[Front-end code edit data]

□ □ □ □ □

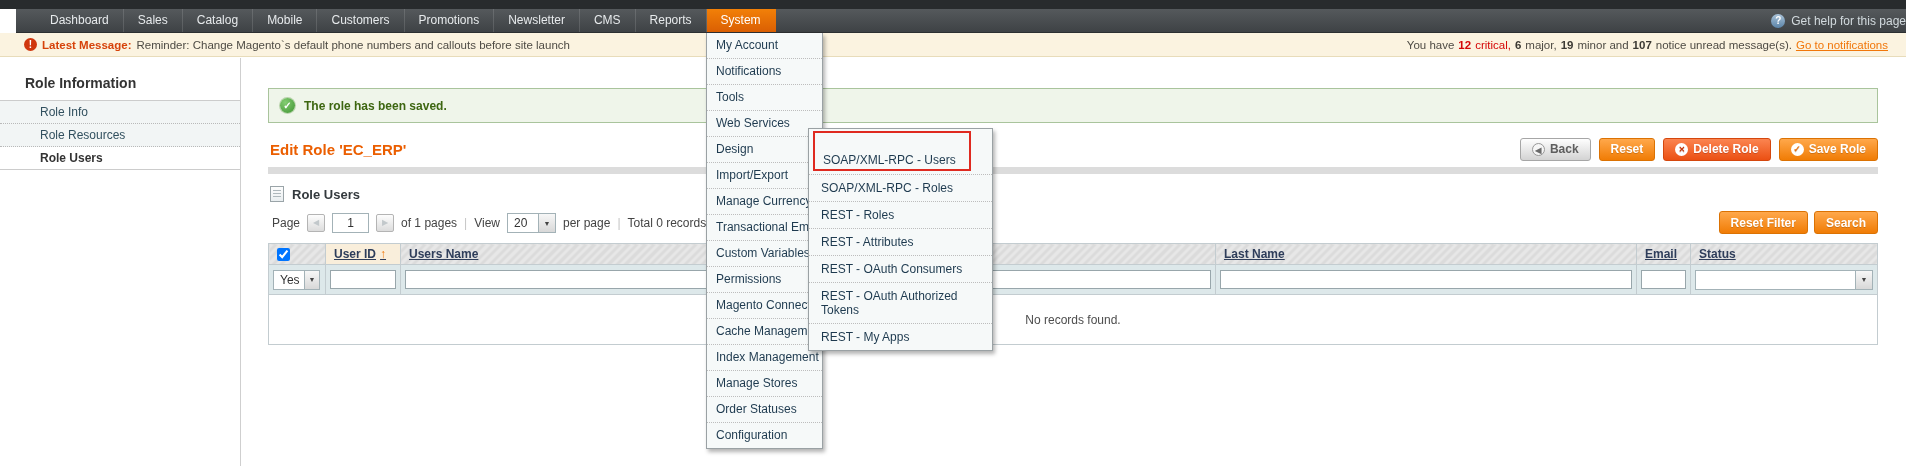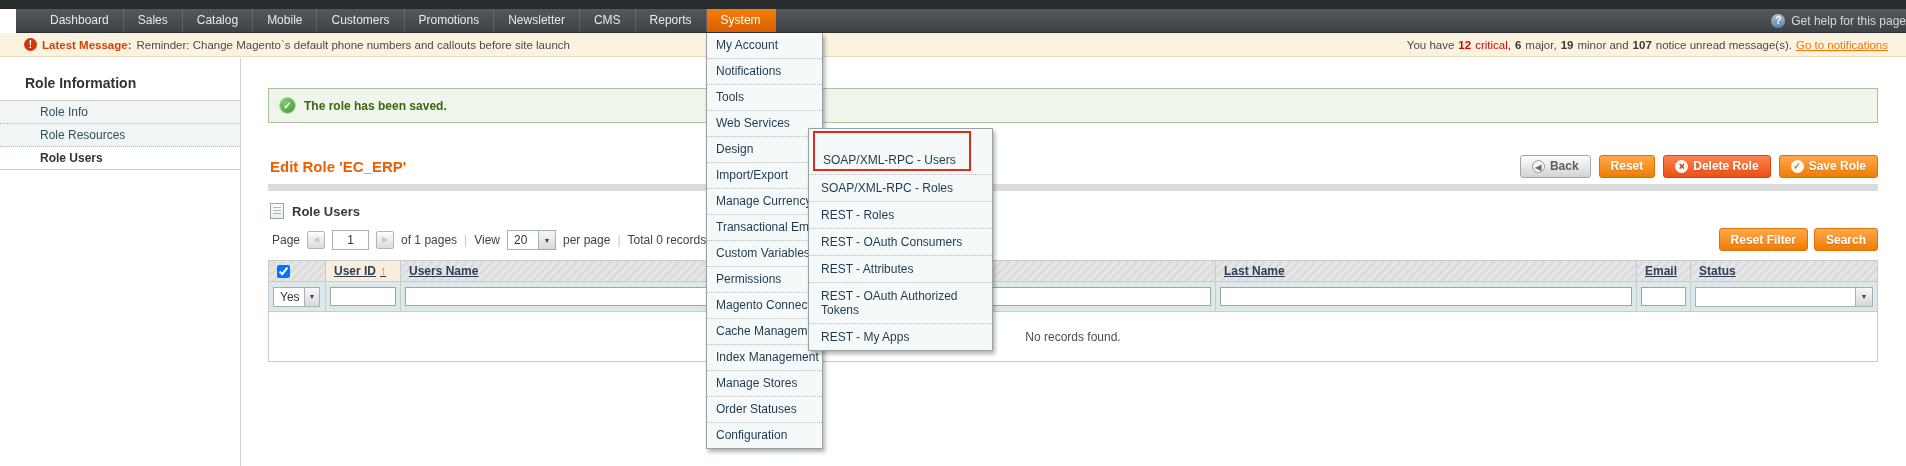--- a/index.html
+++ b/index.html
@@ -33,21 +33,21 @@
        border-bottom:1px dotted #b9b9b9;cursor:pointer;}
   .side-item:last-child{border-bottom:none;}
   .side-item.active{background:#fff;font-weight:bold;color:#333;}
   
   .content{position:absolute;left:268px;top:57px;width:1610px;}
   .success-box{margin-top:31px;height:35px;box-sizing:border-box;background:#eff5ea;border:1px solid #a9c49c;
        display:flex;align-items:center;gap:9px;padding-left:11px;}
   .success-icon{width:15px;height:15px;border-radius:50%;background:radial-gradient(circle at 35% 30%,#83cc72,#3f9432);
        color:#fff;font-size:10px;line-height:15px;text-align:center;font-weight:bold;box-shadow:0 0 0 1px #b9d3ac;}
   .success-text{font-weight:bold;color:#3d6611;}
-  .title-row{margin-top:30px;height:26px;display:flex;align-items:center;padding-left:2px;justify-content:space-between;}
+  .title-row{margin-top:13px;height:26px;display:flex;align-items:center;padding-left:2px;justify-content:space-between;}
   .page-title{font-size:15px;font-weight:bold;color:#eb5e00;}
   .toolbar{margin-left:auto;display:flex;gap:8px;}
   .btn{height:23px;padding:0 11px;font-size:12px;font-weight:bold;border-radius:3px;display:flex;align-items:center;gap:5px;cursor:pointer;box-sizing:border-box;white-space:nowrap;}
   .btn-gray{background:linear-gradient(#fefefe,#d3d3d3);border:1px solid #a6a6a6;color:#5e5e5e;}
   .btn-orange{background:linear-gradient(#ffa84b,#f07c05);border:1px solid #db7203;color:#fff;text-shadow:0 1px 0 rgba(120,60,0,.3);}
   .btn-red{background:linear-gradient(#fb8450,#eb5013);border:1px solid #d4470e;color:#fff;text-shadow:0 1px 0 rgba(120,20,0,.3);}
   .back-icon{width:13px;height:13px;border-radius:50%;background:#f6f6f6;border:1px solid #989898;color:#6a6a6a;
        font-size:8px;line-height:13px;text-align:center;box-sizing:border-box;}
   .delete-icon{width:13px;height:13px;border-radius:50%;background:#fff;color:#c43104;font-size:8px;font-weight:bold;line-height:13px;text-align:center;}
   .save-icon{width:13px;height:13px;border-radius:50%;background:#fff;color:#e8700a;font-size:9px;font-weight:bold;line-height:13px;text-align:center;}
@@ -270,17 +270,17 @@
   <div class="dropdown-item">Order Statuses</div>
   <div class="dropdown-item">Configuration</div>
 </div>
 
 <div class="submenu">
   <div class="submenu-item first">
     <span class="highlight-box">SOAP/XML-RPC - Users</span>
   </div>
   <div class="submenu-item">SOAP/XML-RPC - Roles</div>
   <div class="submenu-item">REST - Roles</div>
+  <div class="submenu-item">REST - Attributes</div>
   <div class="submenu-item">REST - OAuth Consumers</div>
-  <div class="submenu-item">REST - Attributes</div>
   <div class="submenu-item">REST - OAuth Authorized Tokens</div>
   <div class="submenu-item">REST - My Apps</div>
 </div>
 
 </body></html>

□ □ □ □ □

Strip the images and reproduce the remaining records precisely.

--- a/index.html
+++ b/index.html
@@ -33,21 +33,21 @@
        border-bottom:1px dotted #b9b9b9;cursor:pointer;}
   .side-item:last-child{border-bottom:none;}
   .side-item.active{background:#fff;font-weight:bold;color:#333;}
   
   .content{position:absolute;left:268px;top:57px;width:1610px;}
   .success-box{margin-top:31px;height:35px;box-sizing:border-box;background:#eff5ea;border:1px solid #a9c49c;
        display:flex;align-items:center;gap:9px;padding-left:11px;}
   .success-icon{width:15px;height:15px;border-radius:50%;background:radial-gradient(circle at 35% 30%,#83cc72,#3f9432);
        color:#fff;font-size:10px;line-height:15px;text-align:center;font-weight:bold;box-shadow:0 0 0 1px #b9d3ac;}
   .success-text{font-weight:bold;color:#3d6611;}
-  .title-row{margin-top:30px;height:26px;display:flex;align-items:center;padding-left:2px;justify-content:space-between;}
+  .title-row{margin-top:13px;height:26px;display:flex;align-items:center;padding-left:2px;justify-content:space-between;}
   .page-title{font-size:15px;font-weight:bold;color:#eb5e00;}
   .toolbar{margin-left:auto;display:flex;gap:8px;}
   .btn{height:23px;padding:0 11px;font-size:12px;font-weight:bold;border-radius:3px;display:flex;align-items:center;gap:5px;cursor:pointer;box-sizing:border-box;white-space:nowrap;}
   .btn-gray{background:linear-gradient(#fefefe,#d3d3d3);border:1px solid #a6a6a6;color:#5e5e5e;}
   .btn-orange{background:linear-gradient(#ffa84b,#f07c05);border:1px solid #db7203;color:#fff;text-shadow:0 1px 0 rgba(120,60,0,.3);}
   .btn-red{background:linear-gradient(#fb8450,#eb5013);border:1px solid #d4470e;color:#fff;text-shadow:0 1px 0 rgba(120,20,0,.3);}
   .back-icon{width:13px;height:13px;border-radius:50%;background:#f6f6f6;border:1px solid #989898;color:#6a6a6a;
        font-size:8px;line-height:13px;text-align:center;box-sizing:border-box;}
   .delete-icon{width:13px;height:13px;border-radius:50%;background:#fff;color:#c43104;font-size:8px;font-weight:bold;line-height:13px;text-align:center;}
   .save-icon{width:13px;height:13px;border-radius:50%;background:#fff;color:#e8700a;font-size:9px;font-weight:bold;line-height:13px;text-align:center;}
@@ -270,17 +270,17 @@
   <div class="dropdown-item">Order Statuses</div>
   <div class="dropdown-item">Configuration</div>
 </div>
 
 <div class="submenu">
   <div class="submenu-item first">
     <span class="highlight-box">SOAP/XML-RPC - Users</span>
   </div>
   <div class="submenu-item">SOAP/XML-RPC - Roles</div>
   <div class="submenu-item">REST - Roles</div>
+  <div class="submenu-item">REST - Attributes</div>
   <div class="submenu-item">REST - OAuth Consumers</div>
-  <div class="submenu-item">REST - Attributes</div>
   <div class="submenu-item">REST - OAuth Authorized Tokens</div>
   <div class="submenu-item">REST - My Apps</div>
 </div>
 
 </body></html>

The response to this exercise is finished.